The creation of a social change campaign to promote a workforce that currently feels “persecuted and undervalued” is among the recommendations of a key aged care workforce report released by the federal government.

A matter of Care – Australia’s aged care workforce strategy was released on Wednesday after nine months of consultation with consumers and industry.

The report says the aged care industry is currently fragmented and reliant on a diverse workforce trying to weather significant changes in funding, regulation and consumer expectations.

John Pollaers

“This strategy identifies significant opportunities for the industry and individual organisations to respond to this environment and take their own lead in shaping the industry and its workforce into the future,” writes aged care workforce taskforce chair Professor John Pollaers.

It sets a one to three year implementation framework and says the strategies will position the industry for the next four to seven years.

The report says the social change campaign should be designed to counter negative attitudes towards ageing and recruit workers.

“Descriptions of ‘tsunamis’ of ageing as being a problem and a burden on the economy act as barriers to workforce attraction, and the aged care workforce feels persecuted and undervalued by the community.”

It also recommends “a more explicit discussion around funding and sources of revenue” and recommends a pay rise for personal care workers in both residential and home care, and aged care nurses.

The 132-page report, which focused on consumer expectations, leadership, organisation, attraction, retention and research, contains 14 strategies to address current and future workforce challenges.

  • Creation of a social change campaign to promote the workforce
  • Voluntary industry code of practice
  • Addressing current and future competencies and skills
  • Defining new career pathways
  • Developing culture of feedback and improvement
  • Standard approach to workforce planning and skills mix
  • New attraction and retention strategies
  • Revised workforce relations framework
  • Better interface between aged, primary and actue care
  • Better training and recruitment for government aged care workforce
  • Giving a voice to rural operators
  • Enhance research
  • Open conversation about funding and pay
  • Transition to new standards

Government moves on aged care reform

The release of the workforce report follows the introduction into parliament on Wednesday of legislation to set up the Care Quality and Safety Commission and the passage on Monday of quality standards framework legislation.

“This legislation comes into place today, it’s backed up by funding that was announced in the budget … so we are getting on with it,” Prime Minister Scott Morrison told reporters during a visit to a Canberra aged care facility on Wednesday.

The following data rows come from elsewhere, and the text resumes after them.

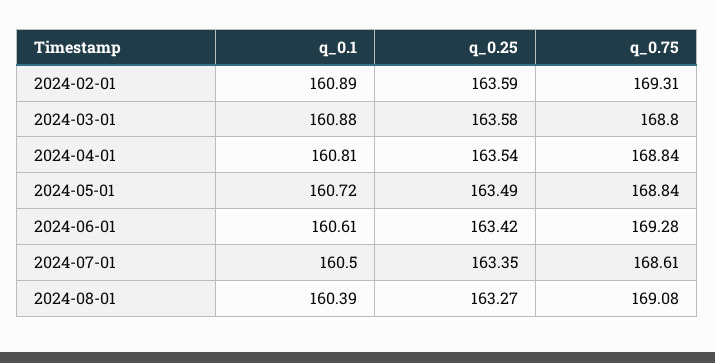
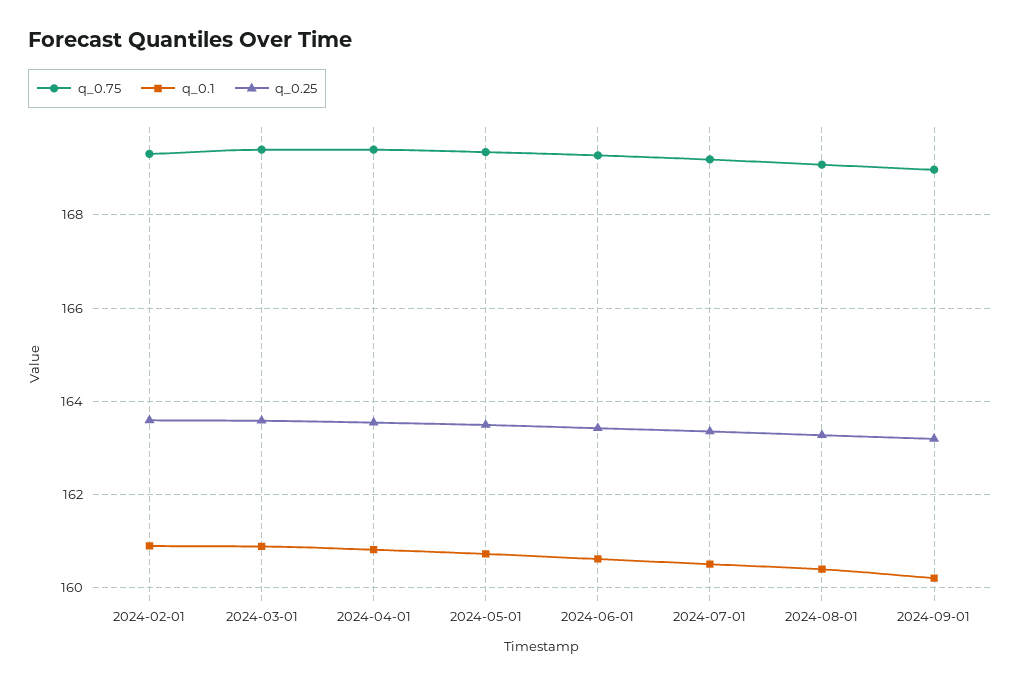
q_0.75, 2024-03-01: 168.8 -> 169.4
q_0.75, 2024-04-01: 168.84 -> 169.4
q_0.75, 2024-05-01: 168.84 -> 169.4
q_0.75, 2024-07-01: 168.61 -> 169.2
q_0.75, 2024-09-01: none -> 169
q_0.1, 2024-09-01: none -> 160.2
q_0.25, 2024-09-01: none -> 163.2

During his visit Mr Morrison announced an additional $16 million boost for the commission as well as the fast-tracking of $90 million to support providers.

Of that, $40 million would immediately become available for rural and remote aged care services while $50 million would begin to flow to residential providers from next week.

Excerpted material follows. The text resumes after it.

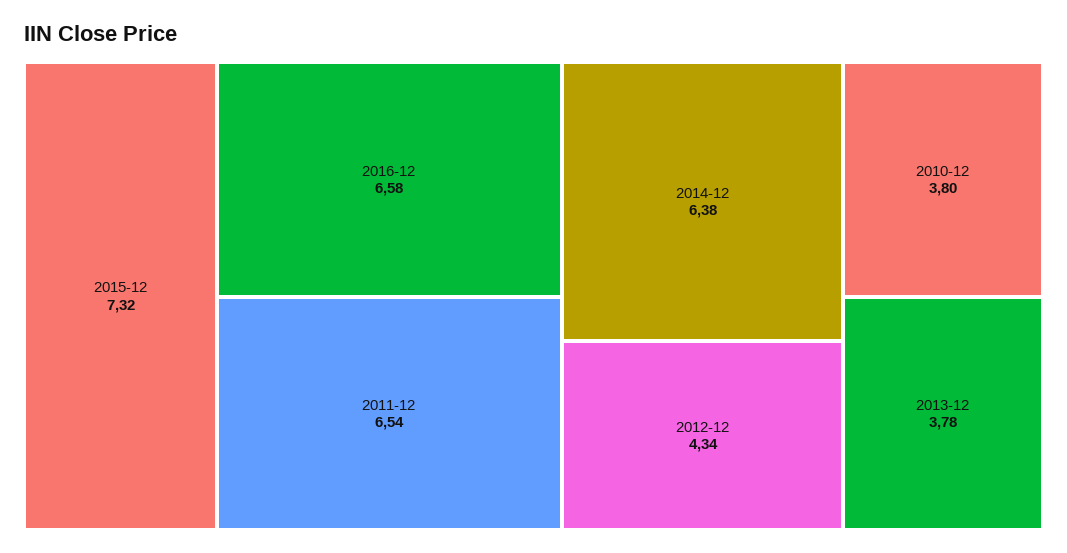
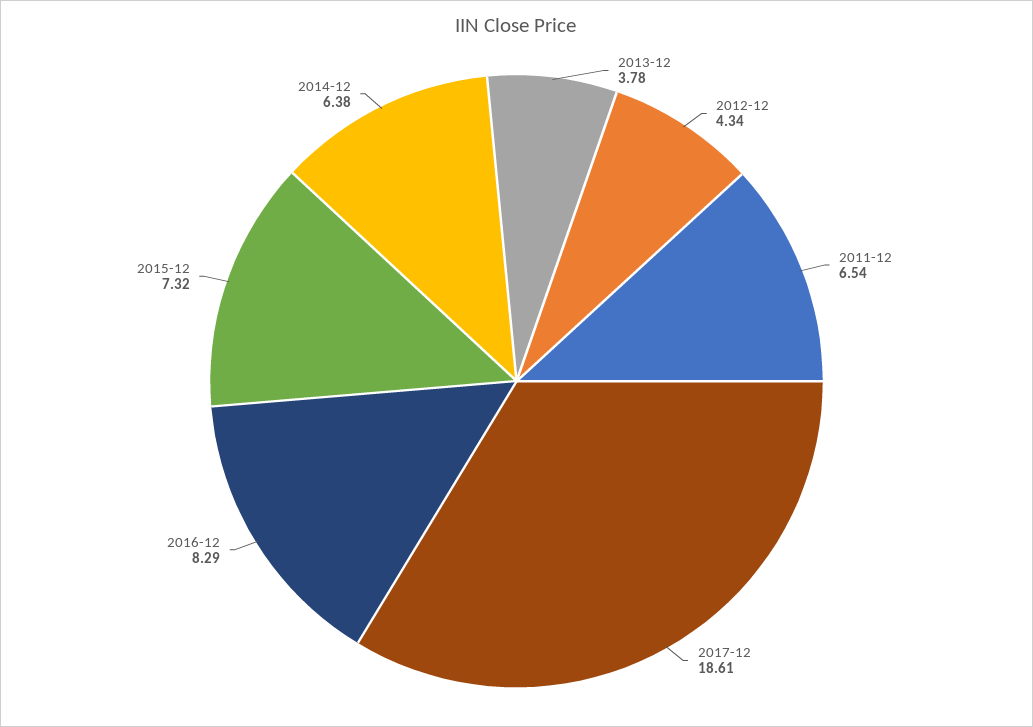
2016-12: 6.58 -> 8.29
2010-12: 3.8 -> none
2017-12: none -> 18.61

Consumer group COTA welcomed the developments, which it said would strengthen protection for the 1.1 million Australians receiving aged care services.

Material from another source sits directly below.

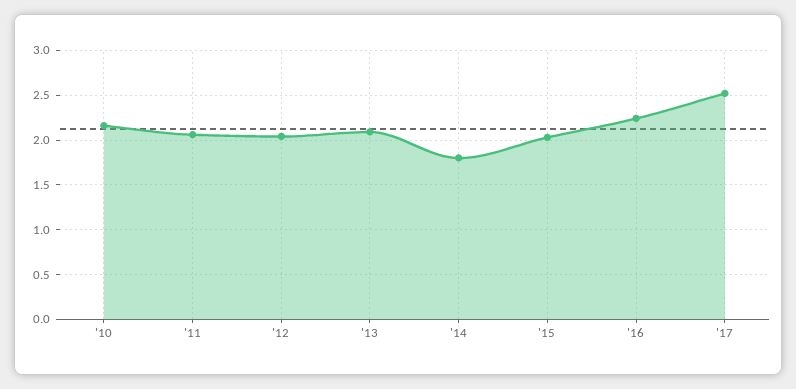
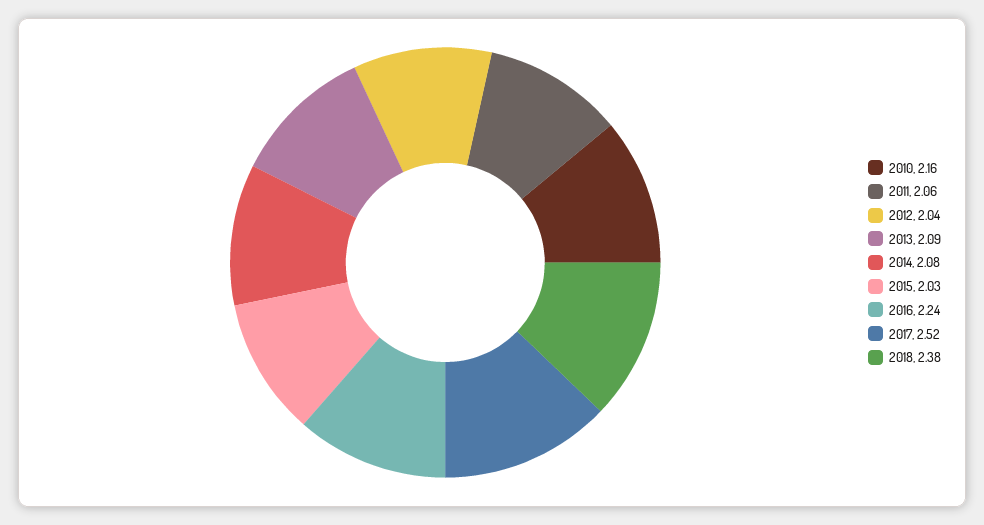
'14: 1.8 -> 2.08
2018: none -> 2.38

“Jointly the new standards and the Quality and Safety Commission represent a landmark advance for consumer rights in aged care,” CEO Ian Yates said in a statement.

“We still need more to be done but these are essential steps forward to driving out poor quality providers of support and care for older Australians.”

The government still needed to respond to all recommendations of the 2017 Tune Report, Mr Yates added.

COTA will outline its plan for additional reform of the aged care sector next Tuesday.

Labor said the government’s action on aged care was “too little too late” and accused it of “shuffling money around”.